Süddeutsche Zeitung

Verein Horizont:Blauäugig erfolgreich

Die Obdachlosen-Initiative von Jutta Speidel feiert ihren 20. Geburtstag

Von Thomas Becker

Angefangen hat alles an der Akademiestraße, in einer Pension. Jutta Speidel war bei einem Dreh, sie wurde gerade geschminkt, als sie diese Leute sah: obdachlose Mütter mit ihren Kindern, notdürftigst untergebracht, verzweifelt und dankbar zugleich. "Ich fragte mich: ,Was sind das für Menschen? Warum leben die da?' So habe ich angefangen, mich mit dem Thema zu beschäftigen, habe einen Zeitungsartikel in Biss dazu gelesen, und so hat sich das alles entwickelt." Das alles - Speidel zeigt mit ausladender Geste ins weite Rund der Alten Kongresshalle. Ein paar hundert Menschen sind ihrem Ruf zur Dankeschön-Gala des Vereins Horizont gefolgt, jener gemeinnützigen Initiative für obdachlose Kinder und deren Mütter, die Speidel vor 20 Jahren mit ihrer Mutter Gerlinde und sechs Freunden gegründet hatte. Und all die Gäste, von A wie Anselm Bilgri bis Z wie Gottfried Zmeck, die muss die Schauspielerin nun aufs Allerwärmste begrüßen. Fast alle sind nämlich Menschen, die ihr Projekt mit Spenden unterstützt haben.

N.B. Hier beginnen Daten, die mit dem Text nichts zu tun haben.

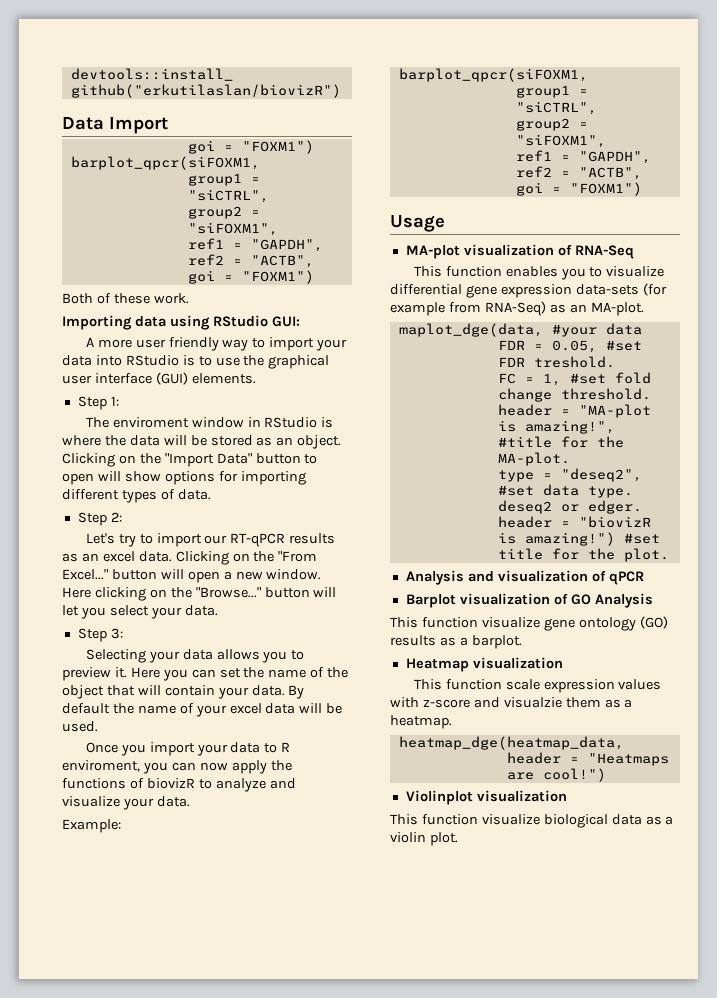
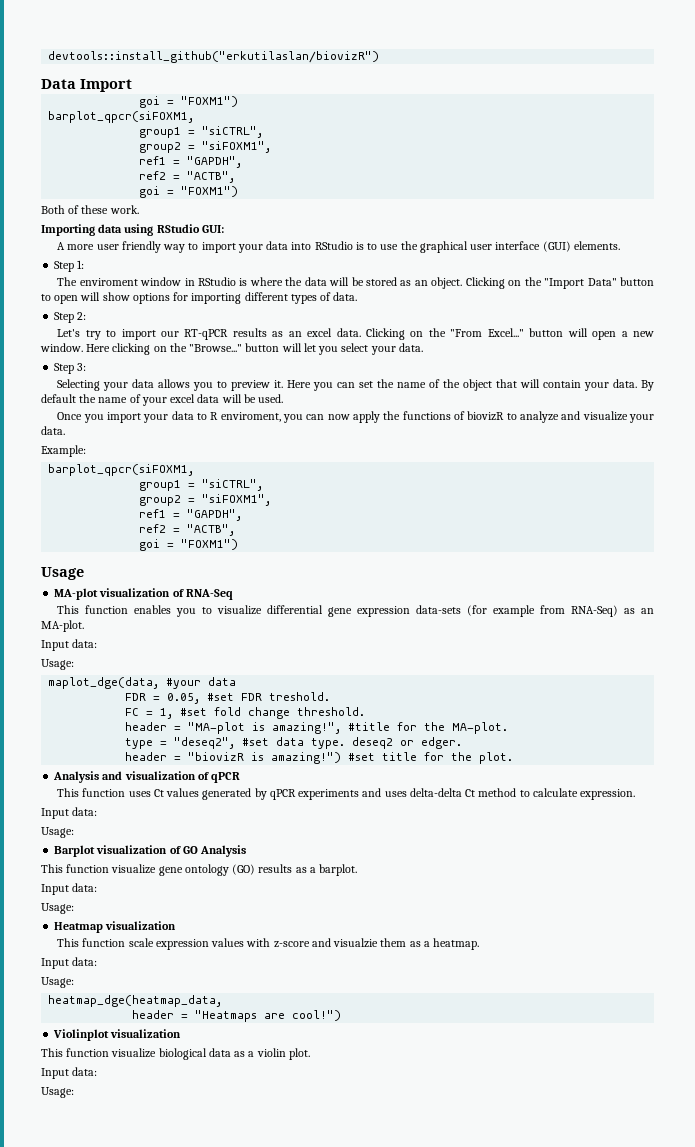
(644, 309) none -> [41,639,98,651] [41,659,74,670] // Input data: // Usage:
(644, 578) none -> [57,788,636,800] [41,807,98,819] [41,827,74,838] // This function uses Ct values generated by qPCR experiments and uses delta-delta Ct method to calculate expression. // Input data: // Usage:
(522, 642) none -> [41,883,98,895] [41,903,74,914] // Input data: // Usage:
(452, 722) none -> [41,957,98,969] [41,977,74,988] // Input data: // Usage:
(458, 839) none -> [41,1067,98,1079] [41,1087,74,1098] // Input data: // Usage:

Nach offiziellen Angaben sind derzeit in München knapp 6800 Menschen wohnungslos, darunter etwa 1500 Kinder. Dank der Unterstützung der Förderer konnte die Initiative Horizont bislang mehr als 2000 Obdachlose in ein eigenverantwortliches Leben begleiten, wie Speidel sagt. Ihr Konzept: "Dass eine obdachlose Mutter mit ihren Kindern in unserem Haus wohnen kann und dass sie dort alles hat: von der Kinderkrippe bis zur Hausaufgabenbetreuung, Deutschkurse, individuelle Gespräche und Hilfestellungen. Vor allem geht es darum, das Trauma zu bearbeiten und das Selbstwertgefühl zu stärken." Doch die Zahl obdachloser Kinder und Mütter sei in den vergangenen Jahren signifikant gestiegen, und auch angesichts der Flüchtlinge stehe man nun vor einer immensen Herausforderung, sagt Speidel. Nachdem das Horizont-Haus für obdachlose Mütter mit seinen 24 Wohnungen und zwei Notschlafplätzen aus allen Nähten platzt, entsteht derzeit im Domagkpark im Münchner Norden ein weiteres Haus, diesmal sogar für 48 in Not geratene Familien. "Das beziehen wir im Frühjahr 2018", kündigt Speidel an, "und dann wird es sicherlich ein gutes Jahr dauern, bis alles so läuft, wie wir uns das vorstellen. Das ist eine große Aufgabe."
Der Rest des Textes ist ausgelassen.